At the weekend, some 200 or so people demonstrated in Barcelona. Their call was the removal of the Columbus statue. The reason for demanding this was the genocide. Political voices, such as that of the coordinator for Podemos in Andalusia, Teresa Rodríguez, support the dismantling of this statue and the statues of others who “made their fortunes out of the slave trade”. “Let us stop paying tribute to these figures out of respect for people of other races who were victims of this (slavery) in former times.”

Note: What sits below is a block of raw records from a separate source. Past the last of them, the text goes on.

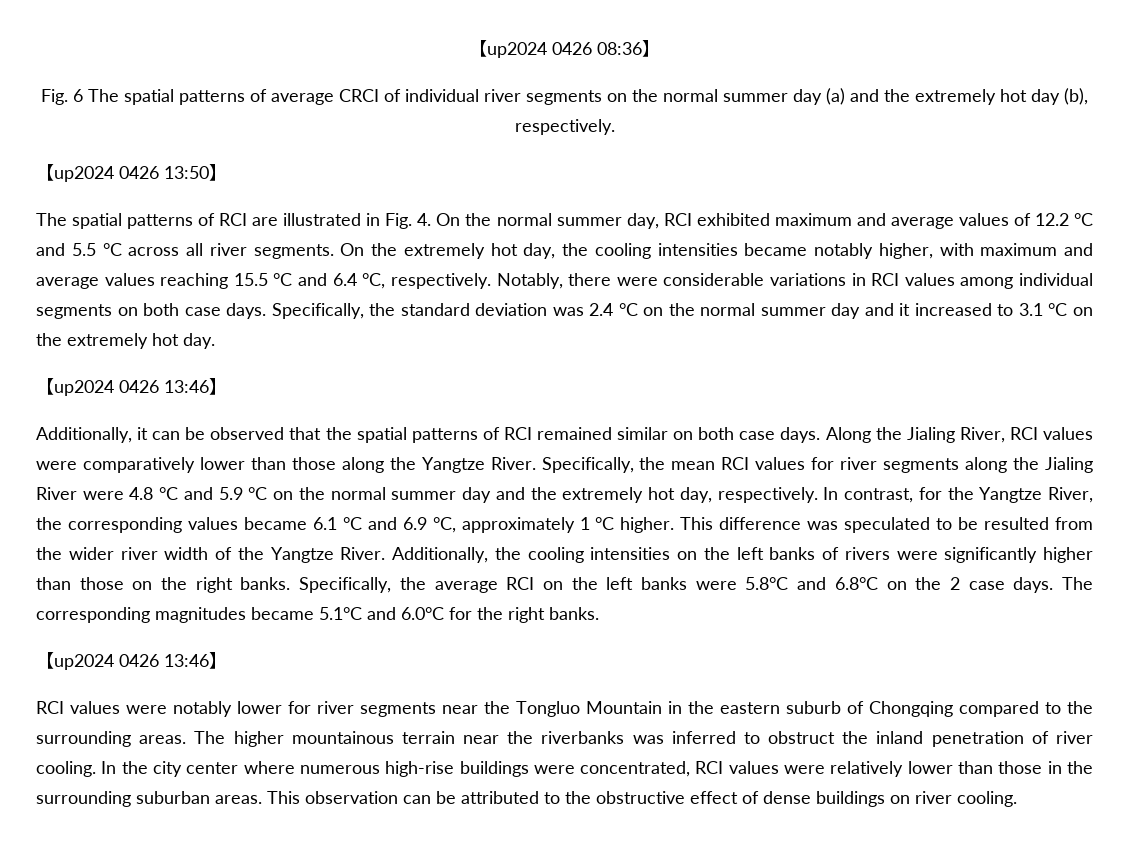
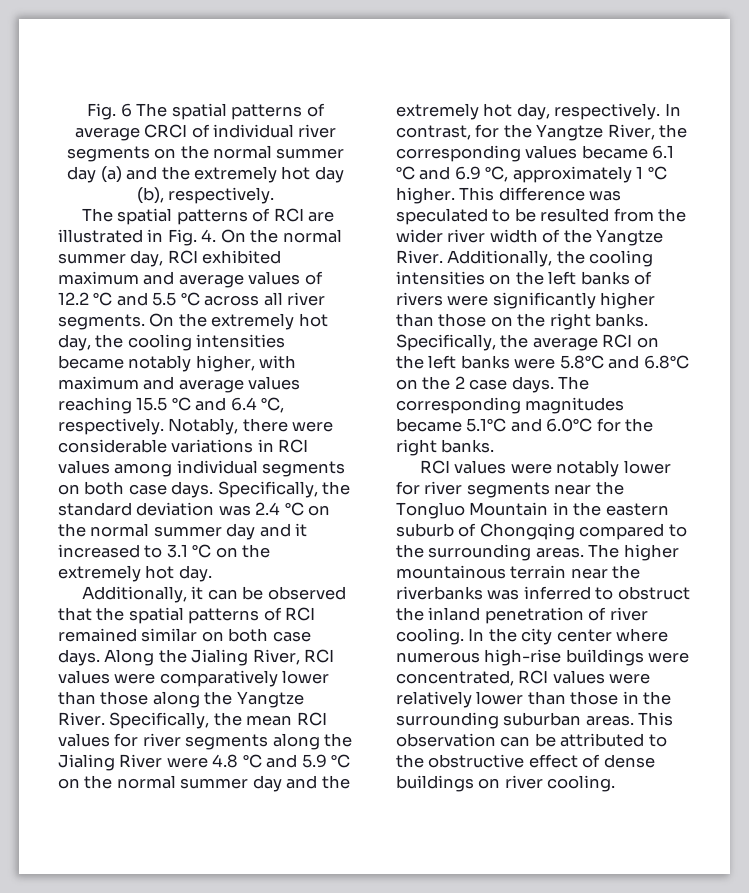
- 【up2024 0426 08:36】
- 【up2024 0426 13:50】
  Specifically, the standard deviation was 2.4 °C on the normal summer day and it increased to 3.1 °C on the extremely hot day.
- 【up2024 0426 13:46】
  The corresponding magnitudes became 5.1°C and 6.0°C for the right banks.
- 【up2024 0426 13:46】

Events in the US had already filtered through to Spain, but now it was events in England which were having an influence. But whereas Edward Colston was someone with whom familiarity was not widespread, Columbus is known by all. The day in 1492 when he came across San Salvador is the twelfth of October. It is Spain’s National Day, less often referred to nowadays as the Día de la Hispanidad. On this day each year, the largest Spanish flag in the world is raised on a mast in Madrid’s Plaza de Colón. Cristóbal Colón is Christopher Columbus. Perhaps it might therefore have been expected that there would be a protest in Barcelona. But sentiment against Columbus has little or anything to do with Catalan nationalism; there are, after all, hypotheses that he was Catalan and indeed that he was born in Majorca. The belief that he should not be revered stems not from nationalism but instead, as Teresa Rodríguez has remarked, by considering him according to the values of today. She accepts that there is a debate about “contextualising” him in terms of how things were 500 hundred or more years ago, but it is current values which should count.

But how far should this all be taken? This is why I mention Jaume I, whose mediaeval aspirations and barbarism were hardly unusual. A case against him and his statue could be made, but for what real purpose? He is an iconic figure, so therefore his statue is iconic. Jaume was the founder of Christian Catalan Majorca. Columbus is likewise iconic, and he is so on a global level. One does perhaps have to accept that real and total saintly behaviour from history is hard to find. There is in Majorca, but especially more so in California, opposition to a Majorcan saint - Juniper Serra - whose missionary activities were a legacy of the conquistadors and which were, it is argued, based on the mistreatment of indigenous people. Statues of him have been been vandalised.

There are sensitivities, and one fully appreciates these. It is a dilemma, absolutely it is, but there are certain figures, e.g. Edward Colston, about whom there is far less dilemma than with others.